The specific aim of our study was to define a profile of proteins that compose the SEP of two validated canine OSA cell lines and a normal canine osteoblast cell line utilizing the aforementioned biotinylation/streptavidin system to selectively label, purify, and identify surface-exposed proteins by LC-MS/MS analysis. Additionally, we sought to validate a subset of our MS-based observations via quantitative real-time PCR (qRT-PCR) and antibody-based techniques. Our hypothesis was that MS would detect differences in the SEP composition between the OSA and the cultured normal osteoblast cells.

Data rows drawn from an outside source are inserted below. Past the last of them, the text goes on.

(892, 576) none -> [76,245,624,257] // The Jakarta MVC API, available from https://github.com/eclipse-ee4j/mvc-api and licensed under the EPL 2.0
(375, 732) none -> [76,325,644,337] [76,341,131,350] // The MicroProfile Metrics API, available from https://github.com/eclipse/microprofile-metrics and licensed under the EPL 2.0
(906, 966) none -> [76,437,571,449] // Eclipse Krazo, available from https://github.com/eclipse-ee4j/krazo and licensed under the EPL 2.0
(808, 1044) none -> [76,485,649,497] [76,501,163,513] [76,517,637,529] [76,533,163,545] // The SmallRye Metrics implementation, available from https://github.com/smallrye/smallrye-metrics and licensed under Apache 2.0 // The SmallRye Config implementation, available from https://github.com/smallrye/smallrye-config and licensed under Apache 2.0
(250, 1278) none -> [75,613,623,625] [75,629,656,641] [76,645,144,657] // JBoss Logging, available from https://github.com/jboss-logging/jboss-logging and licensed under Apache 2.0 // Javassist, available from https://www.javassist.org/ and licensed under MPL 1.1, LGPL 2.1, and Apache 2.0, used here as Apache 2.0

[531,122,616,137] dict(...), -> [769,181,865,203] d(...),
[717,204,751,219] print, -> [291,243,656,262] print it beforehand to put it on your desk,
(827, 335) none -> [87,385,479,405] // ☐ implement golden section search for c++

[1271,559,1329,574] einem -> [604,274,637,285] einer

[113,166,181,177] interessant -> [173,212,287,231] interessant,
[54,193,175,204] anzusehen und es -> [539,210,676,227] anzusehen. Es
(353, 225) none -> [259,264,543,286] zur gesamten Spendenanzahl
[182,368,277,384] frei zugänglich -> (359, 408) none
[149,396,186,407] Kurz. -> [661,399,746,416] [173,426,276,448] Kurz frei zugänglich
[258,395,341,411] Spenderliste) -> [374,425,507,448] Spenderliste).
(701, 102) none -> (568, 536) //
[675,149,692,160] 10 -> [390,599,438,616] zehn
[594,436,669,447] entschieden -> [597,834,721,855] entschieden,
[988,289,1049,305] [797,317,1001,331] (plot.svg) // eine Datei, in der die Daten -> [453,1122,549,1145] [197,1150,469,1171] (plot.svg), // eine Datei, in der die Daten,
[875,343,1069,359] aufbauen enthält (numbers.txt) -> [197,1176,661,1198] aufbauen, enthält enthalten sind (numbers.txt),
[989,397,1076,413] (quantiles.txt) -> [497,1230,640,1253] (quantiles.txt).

The biotin-labeled surface proteins from each cell line were extracted and visualized by SDS-PAGE and Western blot (Figure 1). The gross comparison of biotinylation patterns indicated that the complement of surface-exposed proteins from the POS and HMPOS cell lines appeared similar, while the surface proteome of the CnOb cell line appeared to be markedly different. Following the affinity purification and proteolysis of the biotinylated proteins, analysis of the peptides by shotgun MS identified a total of 133 putative surface proteins when outputs from all samples and replicates were combined (Additional file 1: Table S1). Protein identifications were largely consistent between biological replicates (Additional file 2: Table S2). Based on their potential relevance to cancer biology, a subset of the identified proteins was selected for inclusion in Table 1, with their relative spectral counts expressed as a percentage of total spectra. Several proteins that are known to be associated with the cell surface and/or interact with the extracellular matrix were detected in all three cell lines, such as Fibronectin, Vitronectin, CYR61 and Annexin A2 [27-30]. Several additional surface proteins were found to be detected in abundance in one cell line, but poorly detected or absent in the others. For example, peptides originating from Thrombospondin-1 were observed in abundance from CnOb samples, but were not observed in any of the replicates from the POS or HMPOS cell lines. Similarly, both Chondroitin Sulfate Proteoglycan 4 (CSPG4) and CD109 were detected from POS samples, but were not detected in the other samples.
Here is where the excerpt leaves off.